Filtering output: --sections vs --metrics

Two complementary filters narrow the rendered output:

  • --sections picks which sub-tables render. The default-empty value renders every section that has data; passing a comma-separated list restricts output to the named sub-tables — every section not listed is suppressed before its data-availability gate runs. Valid section names: primary, taskstats-delay, derived, cgroup-stats, cgroup-limits, memory-stat, memory-events, pressure, host-pressure, smaps-rollup, sched-ext. Five (cgroup-stats, cgroup-limits, memory-stat, memory-events, pressure) require --group-by cgroup; naming any of them under a non-cgroup grouping emits a stderr warning and renders zero rows.
  • --metrics picks which rows render inside the primary and derived sub-tables. The default-empty value renders every metric; passing a comma-separated list restricts the rendered rows to the named metrics. Names must come from the ctprof metric-list vocabulary (CTPROF_METRICSCTPROF_DERIVED_METRICS). Has no effect on the secondary sub-tables (cgroup-stats, smaps-rollup, etc.) — those have fixed column shapes and ignore the row filter.

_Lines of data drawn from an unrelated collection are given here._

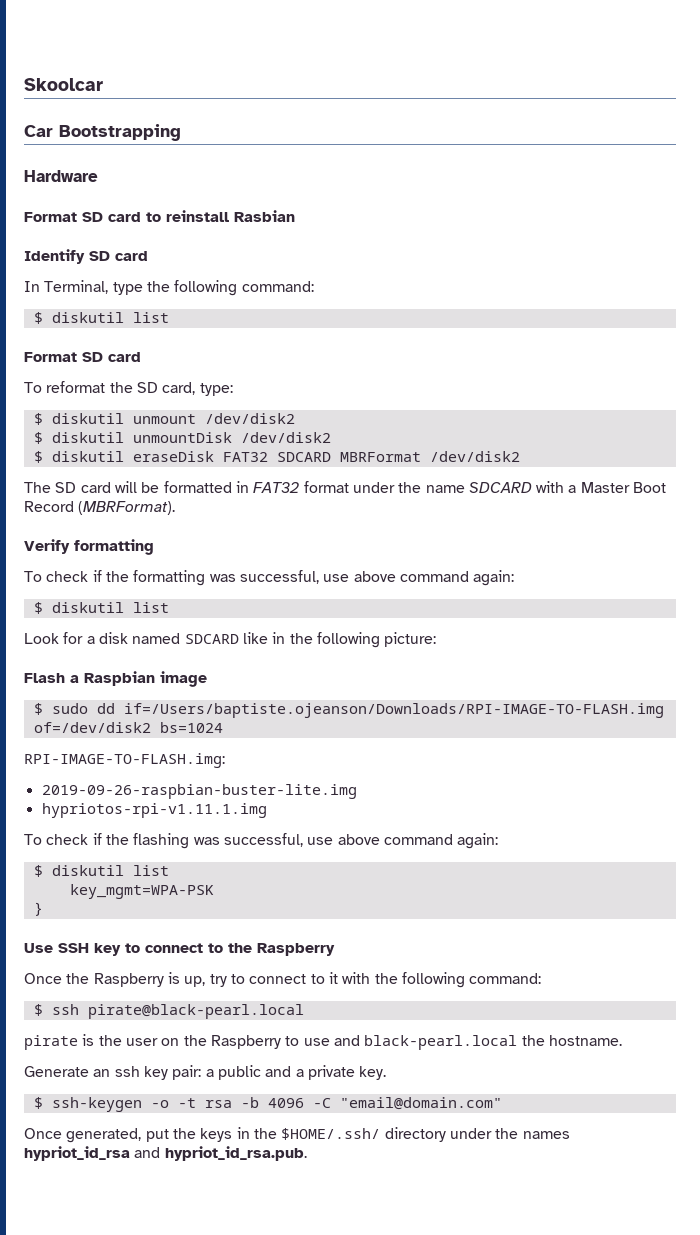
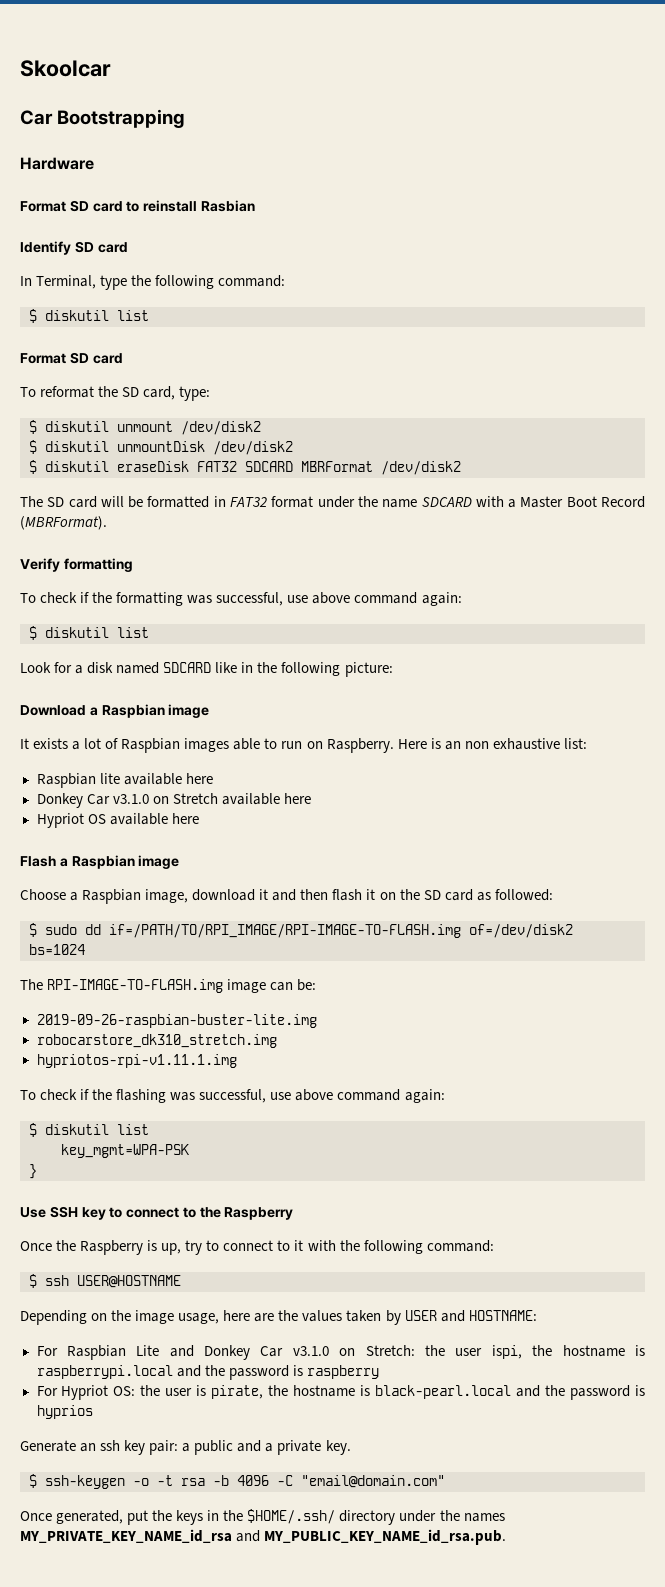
[24,671,207,687] Flash a Raspbian image -> [20,704,210,718] [20,738,587,753] [36,773,213,788] [36,793,311,808] [36,813,199,828] [20,855,180,869] [20,889,553,904] Download a Raspbian image // It exists a lot of Raspbian images able to run on Raspberry. Here is an non exhaustive list: // Raspbian lite available here // Donkey Car v3.1.0 on Stretch available here // Hypriot OS available here // Flash a Raspbian image // Choose a Raspbian image, download it and then flash it on the SD card as followed:
[123,703,664,718] if=/Users/baptiste.ojeanson/Downloads/RPI-IMAGE-TO-FLASH.img -> [109,924,461,938] if=/PATH/TO/RPI_IMAGE/RPI-IMAGE-TO-FLASH.img
[24,753,225,768] RPI-IMAGE-TO-FLASH.img: -> [20,979,317,993] The RPI-IMAGE-TO-FLASH.img image can be:
(357, 791) none -> [36,1034,277,1048] // robocarstore_dk310_stretch.img
[87,1004,304,1019] [24,1034,622,1050] pirate@black-pearl.local // pirate is the user on the Raspberry to use and black-pearl.local the hostname. -> [77,1275,181,1288] [20,1310,537,1325] [36,1345,645,1360] [36,1365,379,1380] [36,1385,645,1400] [36,1405,93,1419] USER@HOSTNAME // Depending on the image usage, here are the values taken by USER and HOSTNAME: // For Raspbian Lite and Donkey Car v3.1.0 on Stretch: the user ispi, the hostname is raspberrypi.local and the password is raspberry // For Hypriot OS: the user is pirate, the hostname is black-pearl.local and the password is hyprios
[24,1146,307,1161] hypriot_id_rsa and hypriot_id_rsa.pub. -> [20,1529,507,1545] MY_PRIVATE_KEY_NAME_id_rsa and MY_PUBLIC_KEY_NAME_id_rsa.pub.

The two compose multiplicatively: --sections primary --metrics run_time_ns shows a single row in the primary sub-table and nothing else. --sections primary alone keeps every primary row; --metrics run_time_ns alone keeps the single row across every section that displays it.

Each metric carries exactly one Section tag in its registry entry — the 34 taskstats-sourced primary rows and the 9 taskstats-derived rows tag Section::TaskstatsDelay rather than Section::Primary / Section::Derived. They render inside the same primary / derived outer tables but match a distinct section name, so --sections taskstats-delay selects exactly the 34 + 9 taskstats rows alone, while --sections primary excludes them and --sections derived excludes the 9 taskstats derivations. The three-way split lets an operator scope to non-taskstats only, taskstats only, or any combination, without losing the visual grouping under the same outer headers.

Aggregation rules

Each metric declares its own aggregation rule (CTPROF_METRICS in src/ctprof_compare.rs). The AggRule enum is typed: each variant binds an accessor of a specific metric_types newtype (MonotonicCount, MonotonicNs, PeakNs, Bytes, etc.) so a registry entry that pairs a peak field with a sum reduction (e.g. t.wait_max (PeakNs) bound to a Sum* rule) fails to compile rather than producing a meaningless 1×1s ⊕ 1000×1ms aggregate. The 14 variants split into five families: Sum reductions, Max reductions, Range reductions, Mode reductions, and the Affinity reduction.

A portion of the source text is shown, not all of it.